EXERCISE MATERIALS:
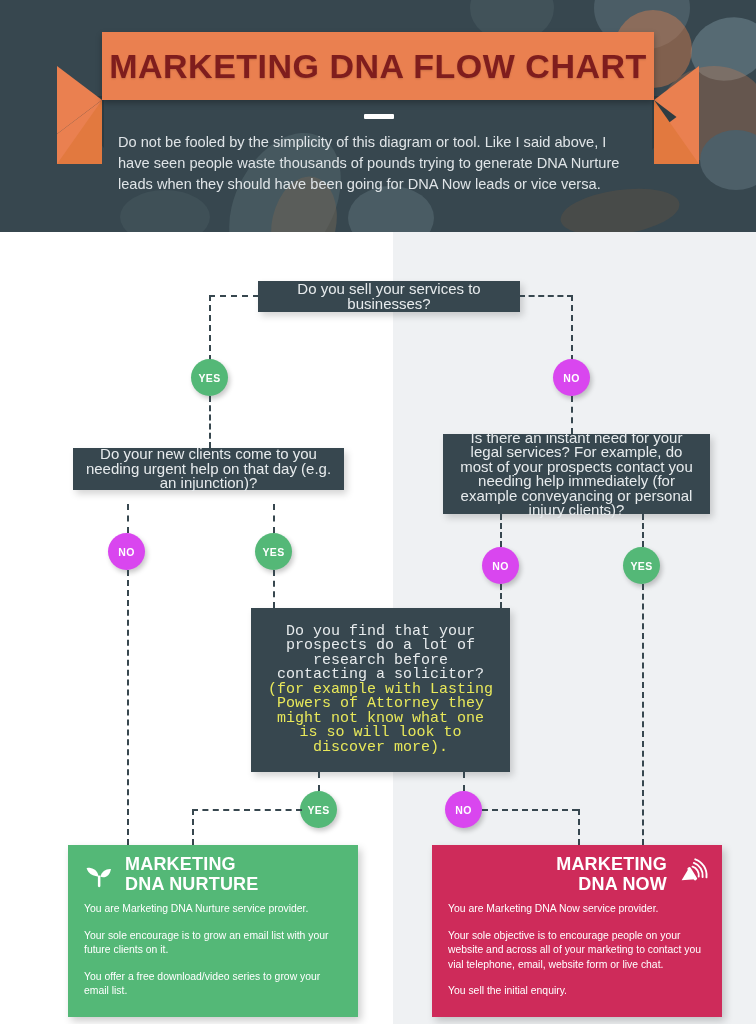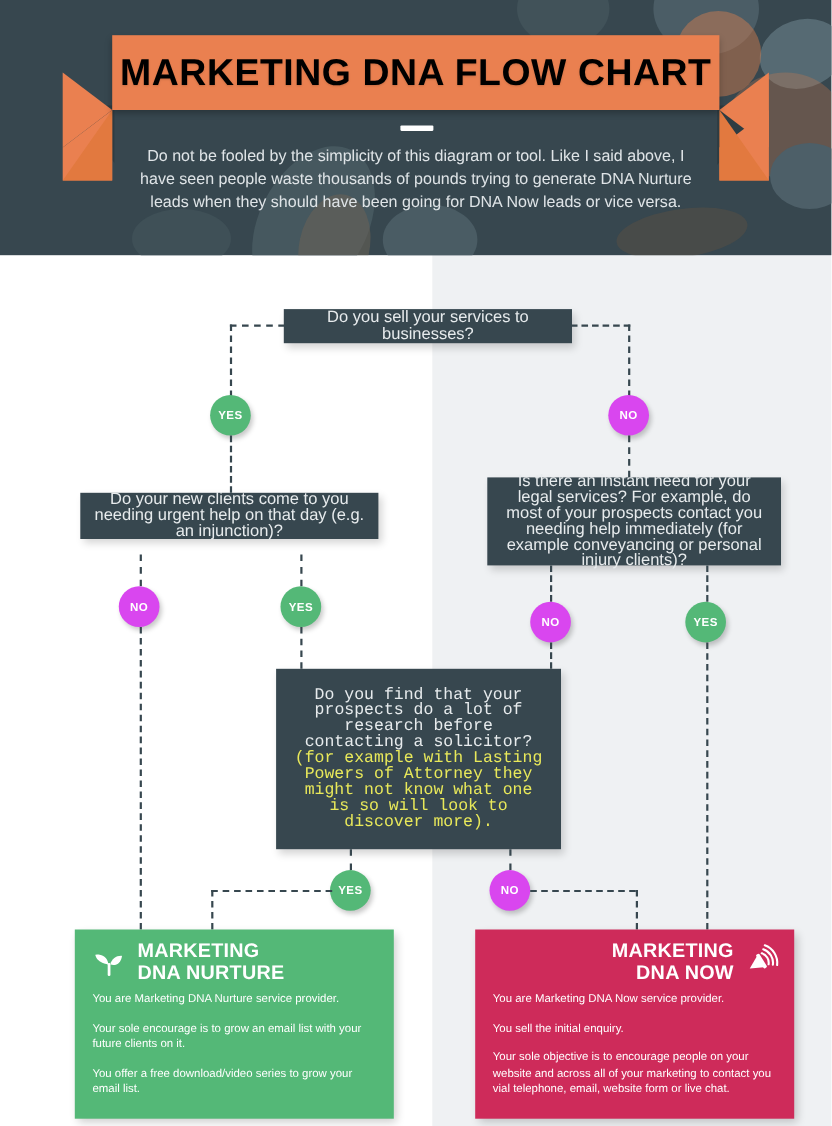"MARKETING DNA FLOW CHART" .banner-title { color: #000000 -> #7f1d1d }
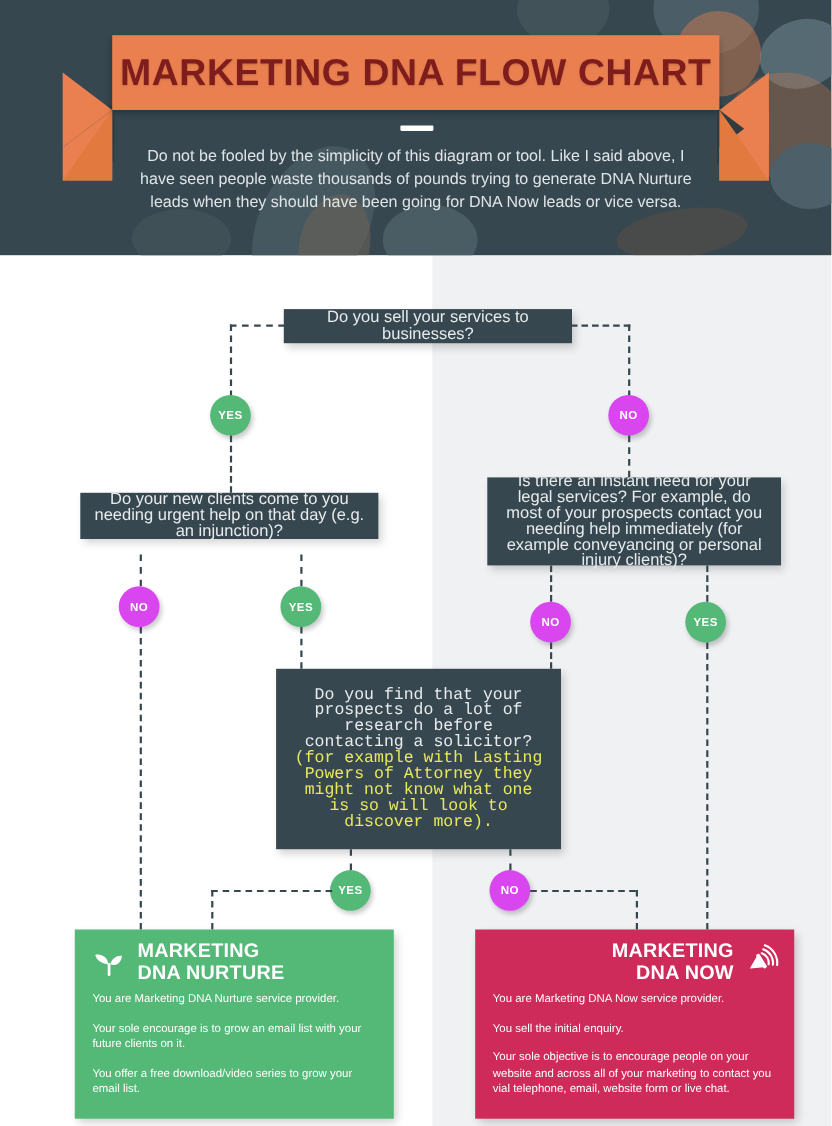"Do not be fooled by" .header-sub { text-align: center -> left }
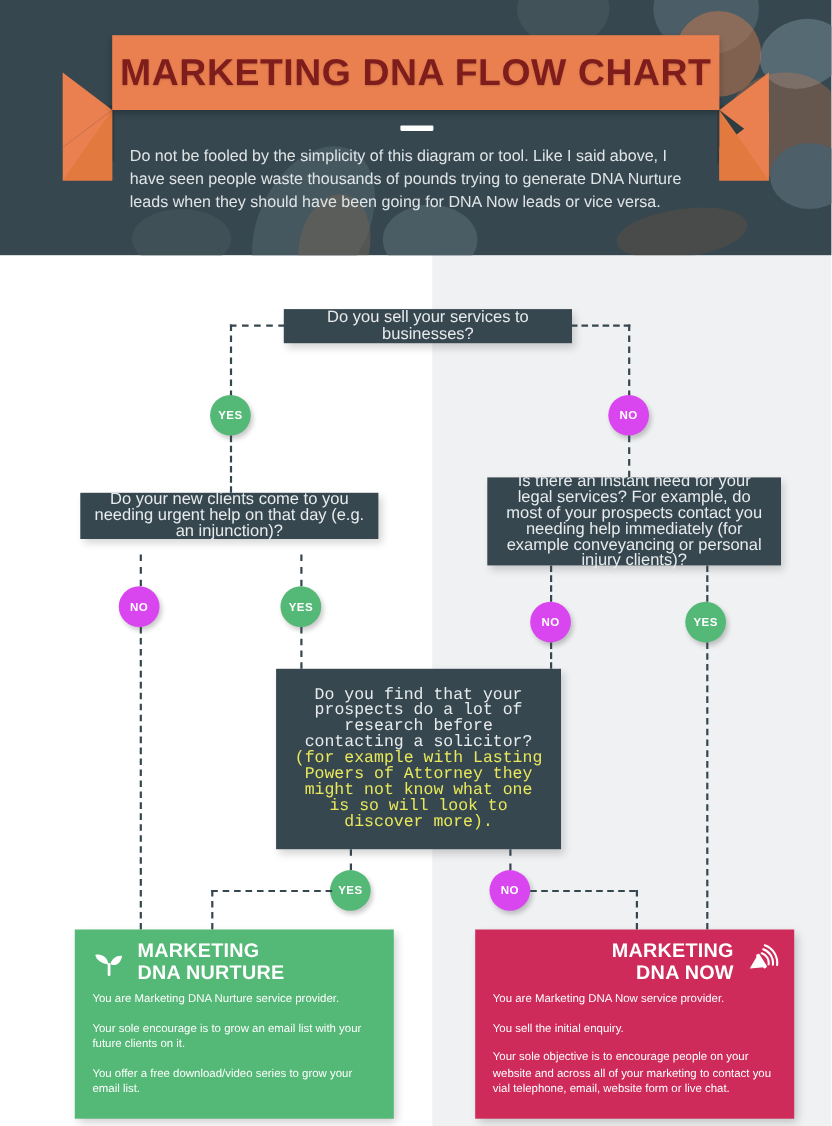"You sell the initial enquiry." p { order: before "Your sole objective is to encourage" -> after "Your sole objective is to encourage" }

* * *

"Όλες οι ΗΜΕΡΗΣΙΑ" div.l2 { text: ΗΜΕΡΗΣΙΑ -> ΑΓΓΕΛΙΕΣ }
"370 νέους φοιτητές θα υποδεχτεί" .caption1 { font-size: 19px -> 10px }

...

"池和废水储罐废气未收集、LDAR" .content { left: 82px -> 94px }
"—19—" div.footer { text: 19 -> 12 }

WORK TO COMPLETE: Out of the material above, output word for word the line with "left: 82px ->", the line with "text: 19 ->", and all lines between them, with nothing else.

EXERCISE OUTPUT:
"池和废水储罐废气未收集、LDAR" .content { left: 82px -> 94px }
"—19—" div.footer { text: 19 -> 12 }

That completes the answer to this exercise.